Dataset entries:
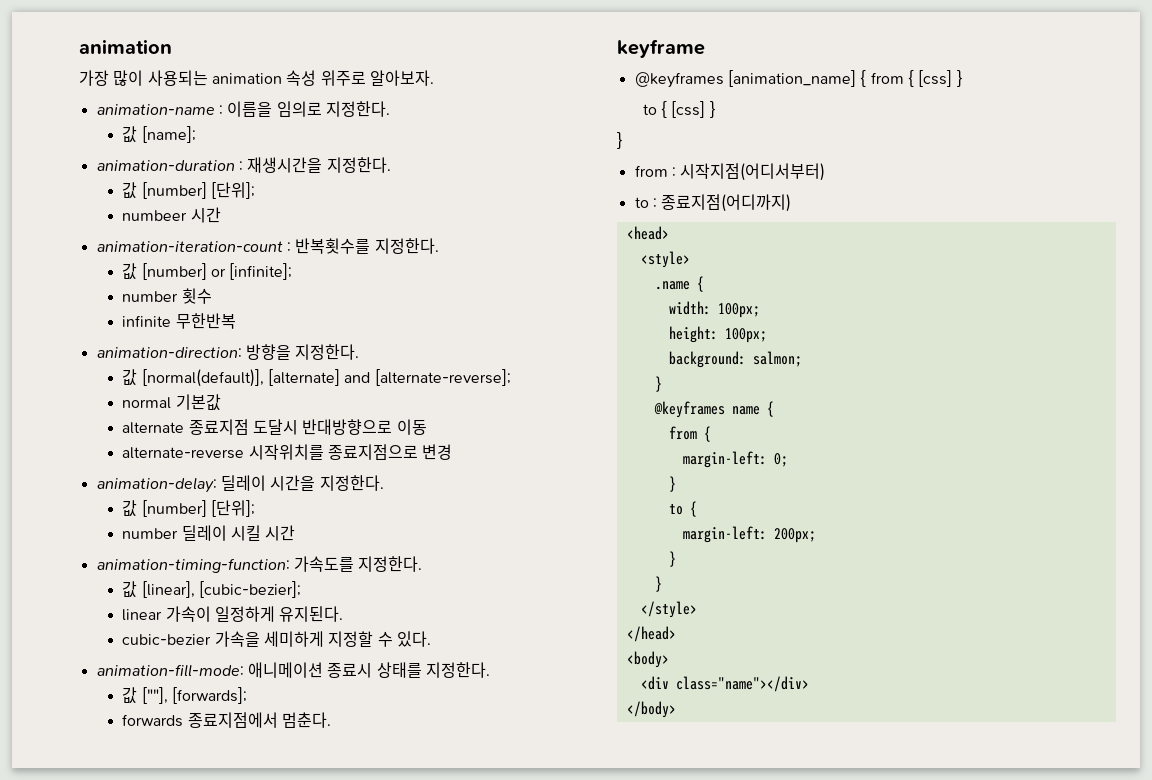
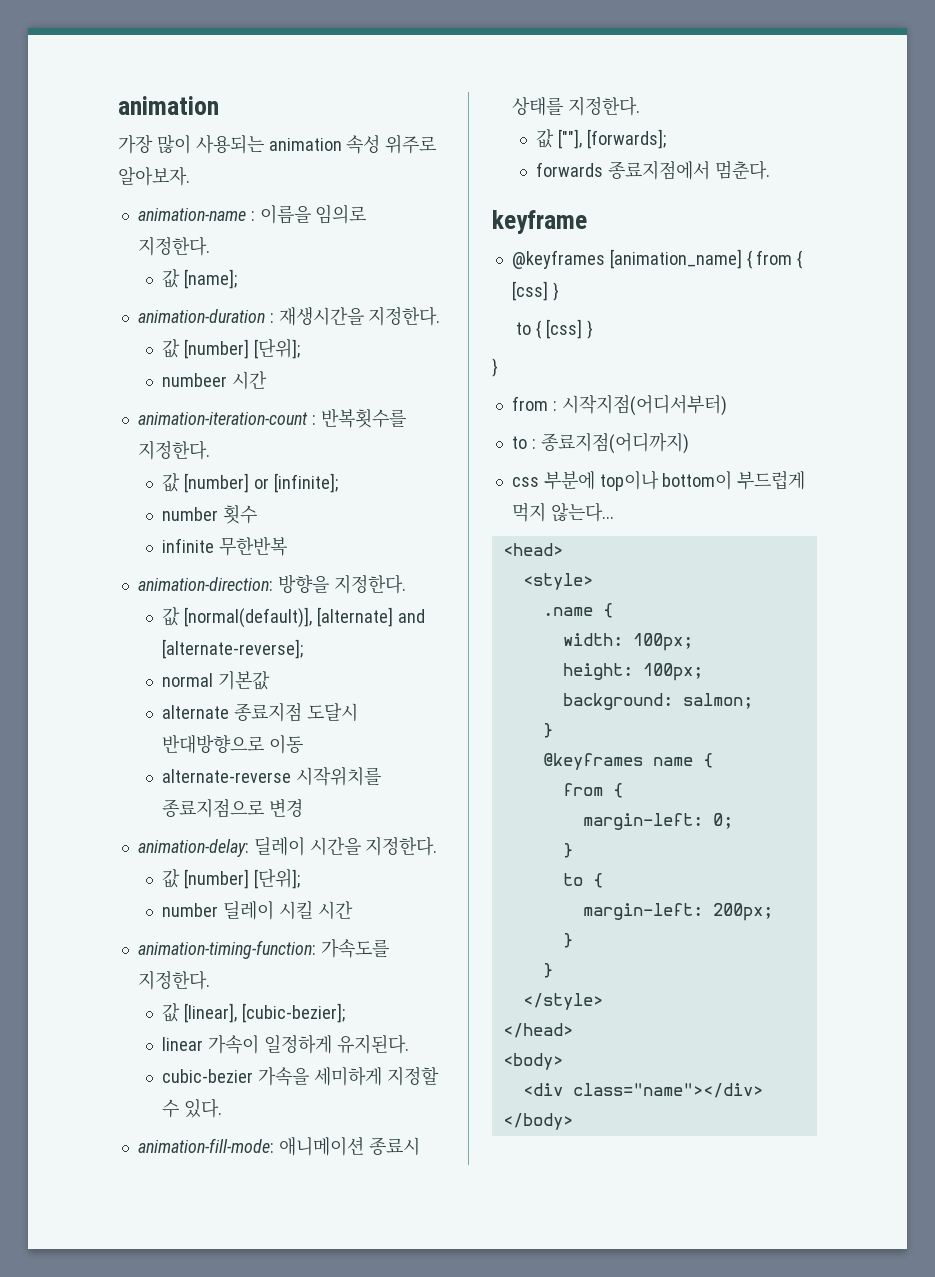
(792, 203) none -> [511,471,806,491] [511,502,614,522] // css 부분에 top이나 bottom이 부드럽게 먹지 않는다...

==

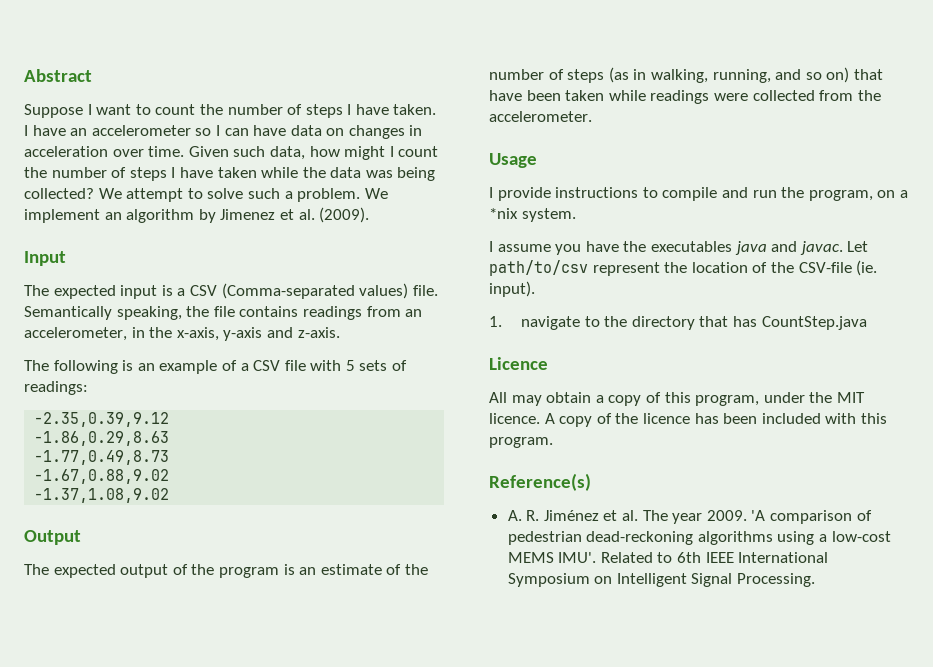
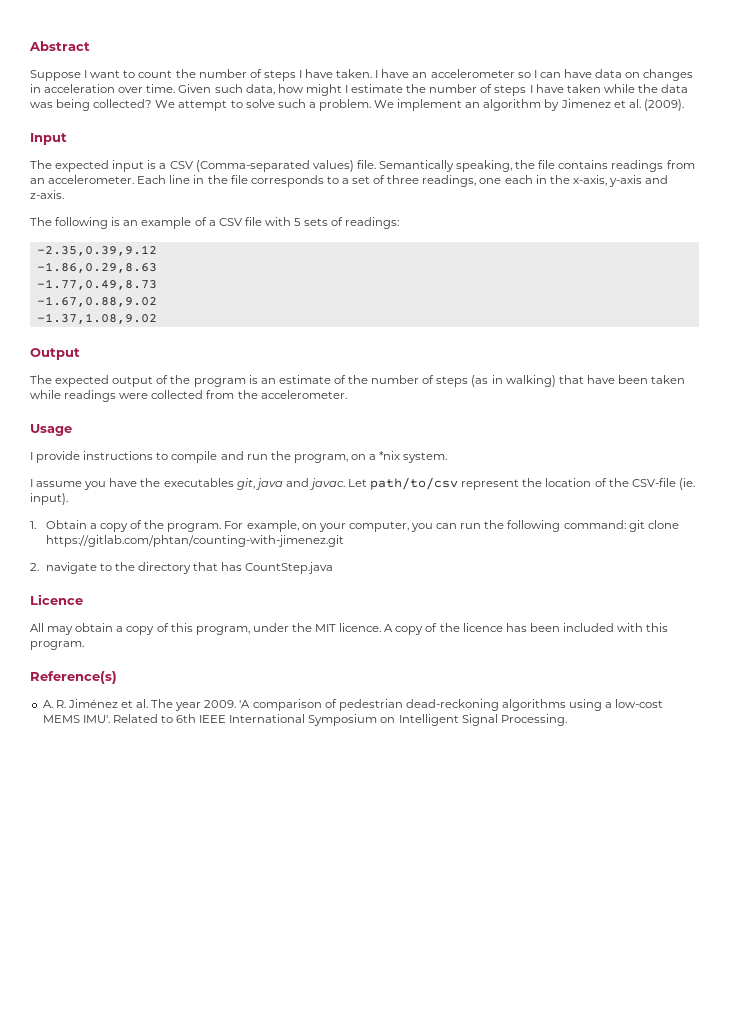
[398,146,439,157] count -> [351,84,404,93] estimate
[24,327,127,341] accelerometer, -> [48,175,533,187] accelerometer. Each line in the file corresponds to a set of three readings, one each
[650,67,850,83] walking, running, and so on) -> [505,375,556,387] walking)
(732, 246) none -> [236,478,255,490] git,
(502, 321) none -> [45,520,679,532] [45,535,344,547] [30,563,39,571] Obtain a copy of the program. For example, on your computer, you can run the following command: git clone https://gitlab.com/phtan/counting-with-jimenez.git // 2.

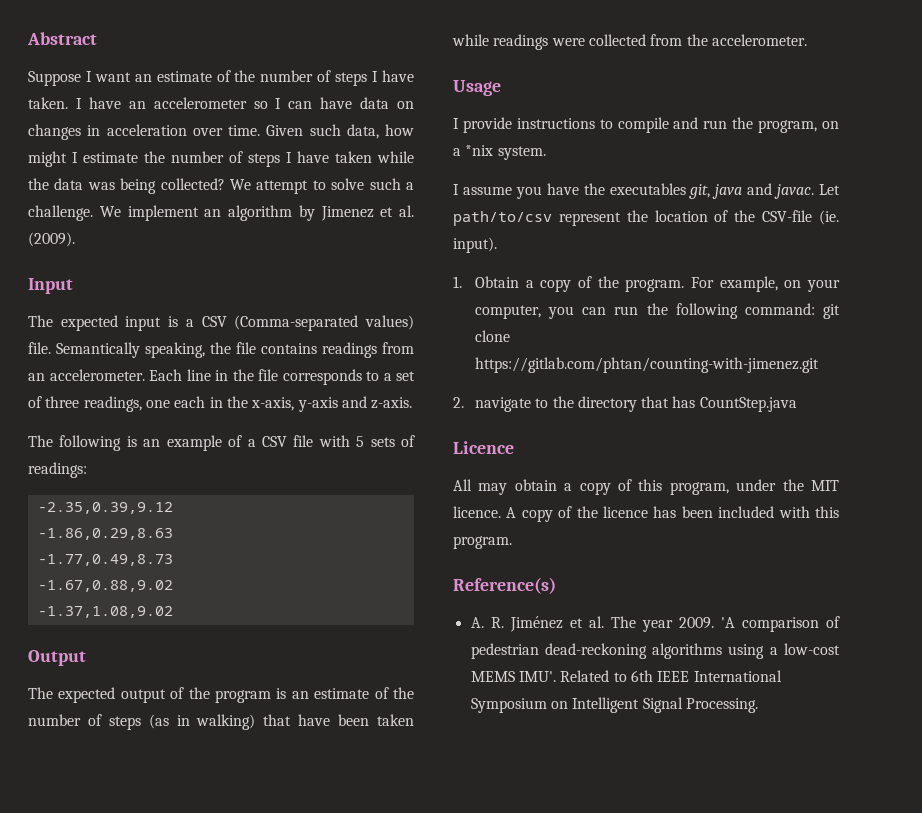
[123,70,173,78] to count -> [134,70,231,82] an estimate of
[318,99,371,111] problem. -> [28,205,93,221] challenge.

Exercise requirements:
In the listing above, transcribe exactly everything from the line containing "[123,70,173,78] to count" down to the line containing "[318,99,371,111] problem. ->", including both and nothing more.

The completed task:
[123,70,173,78] to count -> [134,70,231,82] an estimate of
[318,99,371,111] problem. -> [28,205,93,221] challenge.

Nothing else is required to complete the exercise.